Circa 90'000 morti tra i civili, ed oltre 4'000 tra le forze militari a guida americana. Dopo la rapida rimozione di Saddam Hussein dal potere, nessun reale passo avanti è stato fatto nella riconciliazione del Paese che continua a vivere di divisioni religiose e tribali, rimaste in parte soffocate dal nazionalismo laico del dittatore deposto.
Il fondamentalismo islamico, fino all'inizio della guerra praticamente assente in Iraq, è diventato uno degli attori significativi del conflitto.
Oggi, George Bush terrà un discorso sui risultati raggiunti in Iraq. Alcuni passaggi del discorso sono già pervenuti alla stampa. Si legge, ad esempio, che rimuovere Saddam Hussein dal potere era la cosa giusta da fare, e che questa è una battaglia che l'America puo' e deve vincere.
Quanto ai terroristi, l'Iraq era il Paese dove temevamo che Al Quaeda potesse unire le masse arabe contro l'America. Invece, l'Iraq è diventato il Paese dove gli arabi si sono uniti agli americani per liberarsi di Al Quaeda.

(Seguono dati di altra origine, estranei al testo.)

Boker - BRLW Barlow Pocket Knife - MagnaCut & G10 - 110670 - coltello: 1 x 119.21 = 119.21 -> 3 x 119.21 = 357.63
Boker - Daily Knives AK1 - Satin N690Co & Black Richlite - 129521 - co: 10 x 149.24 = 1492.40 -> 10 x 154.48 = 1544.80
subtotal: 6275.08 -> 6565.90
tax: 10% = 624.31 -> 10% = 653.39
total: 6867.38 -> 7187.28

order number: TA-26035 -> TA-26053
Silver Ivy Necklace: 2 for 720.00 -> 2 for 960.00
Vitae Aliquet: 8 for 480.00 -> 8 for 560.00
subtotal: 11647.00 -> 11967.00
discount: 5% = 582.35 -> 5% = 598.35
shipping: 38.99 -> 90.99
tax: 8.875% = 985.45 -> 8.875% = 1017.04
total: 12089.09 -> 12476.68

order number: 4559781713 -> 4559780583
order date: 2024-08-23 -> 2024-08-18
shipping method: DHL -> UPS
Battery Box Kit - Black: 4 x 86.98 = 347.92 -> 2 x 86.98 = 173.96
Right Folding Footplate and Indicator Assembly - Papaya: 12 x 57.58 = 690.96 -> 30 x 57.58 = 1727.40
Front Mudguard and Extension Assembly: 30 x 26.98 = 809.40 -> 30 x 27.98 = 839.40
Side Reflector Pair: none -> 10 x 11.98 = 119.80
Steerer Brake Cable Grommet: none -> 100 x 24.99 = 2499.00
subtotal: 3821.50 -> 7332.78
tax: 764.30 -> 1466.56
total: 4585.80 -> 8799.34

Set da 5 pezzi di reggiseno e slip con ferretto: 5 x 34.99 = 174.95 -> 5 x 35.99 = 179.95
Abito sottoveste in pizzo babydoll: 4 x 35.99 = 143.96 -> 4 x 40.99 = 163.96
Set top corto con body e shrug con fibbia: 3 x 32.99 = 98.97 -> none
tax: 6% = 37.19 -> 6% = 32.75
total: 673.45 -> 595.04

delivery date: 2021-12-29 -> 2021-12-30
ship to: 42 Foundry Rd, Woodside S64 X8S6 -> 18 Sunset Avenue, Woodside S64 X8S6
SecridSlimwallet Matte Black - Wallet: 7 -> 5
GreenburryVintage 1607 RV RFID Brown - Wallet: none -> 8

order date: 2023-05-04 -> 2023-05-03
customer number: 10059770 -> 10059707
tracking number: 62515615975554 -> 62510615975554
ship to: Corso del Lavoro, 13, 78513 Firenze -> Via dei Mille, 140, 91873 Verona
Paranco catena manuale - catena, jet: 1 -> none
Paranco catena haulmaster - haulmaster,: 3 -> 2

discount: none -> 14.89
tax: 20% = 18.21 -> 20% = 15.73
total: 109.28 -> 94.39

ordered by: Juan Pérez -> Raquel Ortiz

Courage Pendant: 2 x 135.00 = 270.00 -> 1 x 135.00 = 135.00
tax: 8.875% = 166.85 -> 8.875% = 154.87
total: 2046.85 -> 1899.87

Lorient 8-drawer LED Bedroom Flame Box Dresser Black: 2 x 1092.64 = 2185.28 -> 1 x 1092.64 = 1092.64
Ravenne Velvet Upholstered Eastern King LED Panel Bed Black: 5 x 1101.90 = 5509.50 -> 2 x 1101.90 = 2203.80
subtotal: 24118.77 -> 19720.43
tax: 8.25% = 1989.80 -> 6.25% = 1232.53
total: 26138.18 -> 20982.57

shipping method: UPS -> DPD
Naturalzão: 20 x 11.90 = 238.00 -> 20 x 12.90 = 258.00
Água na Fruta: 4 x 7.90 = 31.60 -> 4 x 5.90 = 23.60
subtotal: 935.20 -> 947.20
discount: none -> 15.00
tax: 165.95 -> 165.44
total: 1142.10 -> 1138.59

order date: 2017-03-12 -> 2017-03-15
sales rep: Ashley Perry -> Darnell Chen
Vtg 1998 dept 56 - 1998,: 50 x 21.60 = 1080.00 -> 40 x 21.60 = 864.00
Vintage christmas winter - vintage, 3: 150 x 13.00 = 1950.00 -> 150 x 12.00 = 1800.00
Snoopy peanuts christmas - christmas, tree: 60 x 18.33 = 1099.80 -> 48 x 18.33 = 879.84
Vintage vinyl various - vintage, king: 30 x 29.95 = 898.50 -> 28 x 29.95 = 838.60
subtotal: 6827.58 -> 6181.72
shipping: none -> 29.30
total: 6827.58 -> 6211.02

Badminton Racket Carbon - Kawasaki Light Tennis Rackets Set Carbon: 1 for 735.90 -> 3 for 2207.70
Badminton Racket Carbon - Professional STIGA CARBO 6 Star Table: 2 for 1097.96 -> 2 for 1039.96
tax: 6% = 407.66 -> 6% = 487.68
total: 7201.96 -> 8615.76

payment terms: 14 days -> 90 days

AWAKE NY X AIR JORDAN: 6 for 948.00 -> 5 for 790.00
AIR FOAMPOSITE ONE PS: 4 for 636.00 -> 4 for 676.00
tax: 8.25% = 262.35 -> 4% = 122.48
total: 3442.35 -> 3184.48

Le parole di George Bush, in clamoroso contrasto con i maggiori studi strategici sull'Iraq e sulla natura di Al Quaeda come organizzazione essenzialmente elitaria, e non di massa, sono destinate a suscitare polemiche e dibattito, ed entreranno appieno nella campagna elettorale dei candidati alla presidenza.
Secondo gli economisti Joseph E. Stiglitz e Linda J. Bilmes, la guerra in Iraq rischia di costare agli Stati Uniti oltre 3 milioni di milioni di dollari.